▶ [DESCRIPTION OF THE TASK]
Nothing less than an exact copy of all the records is required.

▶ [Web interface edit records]

☆ ☆ ☆ ☆ ☆

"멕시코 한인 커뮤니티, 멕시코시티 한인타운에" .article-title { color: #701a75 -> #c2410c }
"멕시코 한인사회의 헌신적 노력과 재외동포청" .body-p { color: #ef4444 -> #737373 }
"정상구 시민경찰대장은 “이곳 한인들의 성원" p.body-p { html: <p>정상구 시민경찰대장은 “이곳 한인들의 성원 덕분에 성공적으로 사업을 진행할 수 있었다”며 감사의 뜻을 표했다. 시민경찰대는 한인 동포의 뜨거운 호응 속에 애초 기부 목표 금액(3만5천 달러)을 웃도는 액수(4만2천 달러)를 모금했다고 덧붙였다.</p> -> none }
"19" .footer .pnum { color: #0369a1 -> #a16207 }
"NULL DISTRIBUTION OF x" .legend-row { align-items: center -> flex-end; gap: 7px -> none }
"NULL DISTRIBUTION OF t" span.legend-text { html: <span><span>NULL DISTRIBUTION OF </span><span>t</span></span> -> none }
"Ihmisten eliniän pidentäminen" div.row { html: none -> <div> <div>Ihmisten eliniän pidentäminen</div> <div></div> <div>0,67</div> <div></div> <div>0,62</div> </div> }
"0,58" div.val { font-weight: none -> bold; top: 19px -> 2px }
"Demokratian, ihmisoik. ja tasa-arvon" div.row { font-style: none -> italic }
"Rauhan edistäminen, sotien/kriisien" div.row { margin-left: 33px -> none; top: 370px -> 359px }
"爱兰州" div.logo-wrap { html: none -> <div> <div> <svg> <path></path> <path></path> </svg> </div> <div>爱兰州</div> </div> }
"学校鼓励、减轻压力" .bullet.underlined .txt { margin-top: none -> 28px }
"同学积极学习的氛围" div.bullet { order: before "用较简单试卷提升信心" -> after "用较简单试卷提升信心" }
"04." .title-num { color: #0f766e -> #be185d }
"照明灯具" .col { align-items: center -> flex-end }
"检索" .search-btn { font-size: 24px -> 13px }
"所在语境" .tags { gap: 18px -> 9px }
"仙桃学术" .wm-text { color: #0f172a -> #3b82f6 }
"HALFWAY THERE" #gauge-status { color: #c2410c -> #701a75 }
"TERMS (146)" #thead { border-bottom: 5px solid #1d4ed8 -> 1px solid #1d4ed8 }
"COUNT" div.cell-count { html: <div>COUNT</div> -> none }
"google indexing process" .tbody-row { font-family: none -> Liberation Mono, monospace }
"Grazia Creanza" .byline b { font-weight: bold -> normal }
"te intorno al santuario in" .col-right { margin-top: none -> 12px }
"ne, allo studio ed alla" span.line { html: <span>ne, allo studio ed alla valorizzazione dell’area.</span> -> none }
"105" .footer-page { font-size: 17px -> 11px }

☆ ☆ ☆ ☆ ☆

▶ [OUTPUT OF THE EXERCISE]
"멕시코 한인 커뮤니티, 멕시코시티 한인타운에" .article-title { color: #701a75 -> #c2410c }
"멕시코 한인사회의 헌신적 노력과 재외동포청" .body-p { color: #ef4444 -> #737373 }
"정상구 시민경찰대장은 “이곳 한인들의 성원" p.body-p { html: <p>정상구 시민경찰대장은 “이곳 한인들의 성원 덕분에 성공적으로 사업을 진행할 수 있었다”며 감사의 뜻을 표했다. 시민경찰대는 한인 동포의 뜨거운 호응 속에 애초 기부 목표 금액(3만5천 달러)을 웃도는 액수(4만2천 달러)를 모금했다고 덧붙였다.</p> -> none }
"19" .footer .pnum { color: #0369a1 -> #a16207 }
"NULL DISTRIBUTION OF x" .legend-row { align-items: center -> flex-end; gap: 7px -> none }
"NULL DISTRIBUTION OF t" span.legend-text { html: <span><span>NULL DISTRIBUTION OF </span><span>t</span></span> -> none }
"Ihmisten eliniän pidentäminen" div.row { html: none -> <div> <div>Ihmisten eliniän pidentäminen</div> <div></div> <div>0,67</div> <div></div> <div>0,62</div> </div> }
"0,58" div.val { font-weight: none -> bold; top: 19px -> 2px }
"Demokratian, ihmisoik. ja tasa-arvon" div.row { font-style: none -> italic }
"Rauhan edistäminen, sotien/kriisien" div.row { margin-left: 33px -> none; top: 370px -> 359px }
"爱兰州" div.logo-wrap { html: none -> <div> <div> <svg> <path></path> <path></path> </svg> </div> <div>爱兰州</div> </div> }
"学校鼓励、减轻压力" .bullet.underlined .txt { margin-top: none -> 28px }
"同学积极学习的氛围" div.bullet { order: before "用较简单试卷提升信心" -> after "用较简单试卷提升信心" }
"04." .title-num { color: #0f766e -> #be185d }
"照明灯具" .col { align-items: center -> flex-end }
"检索" .search-btn { font-size: 24px -> 13px }
"所在语境" .tags { gap: 18px -> 9px }
"仙桃学术" .wm-text { color: #0f172a -> #3b82f6 }
"HALFWAY THERE" #gauge-status { color: #c2410c -> #701a75 }
"TERMS (146)" #thead { border-bottom: 5px solid #1d4ed8 -> 1px solid #1d4ed8 }
"COUNT" div.cell-count { html: <div>COUNT</div> -> none }
"google indexing process" .tbody-row { font-family: none -> Liberation Mono, monospace }
"Grazia Creanza" .byline b { font-weight: bold -> normal }
"te intorno al santuario in" .col-right { margin-top: none -> 12px }
"ne, allo studio ed alla" span.line { html: <span>ne, allo studio ed alla valorizzazione dell’area.</span> -> none }
"105" .footer-page { font-size: 17px -> 11px }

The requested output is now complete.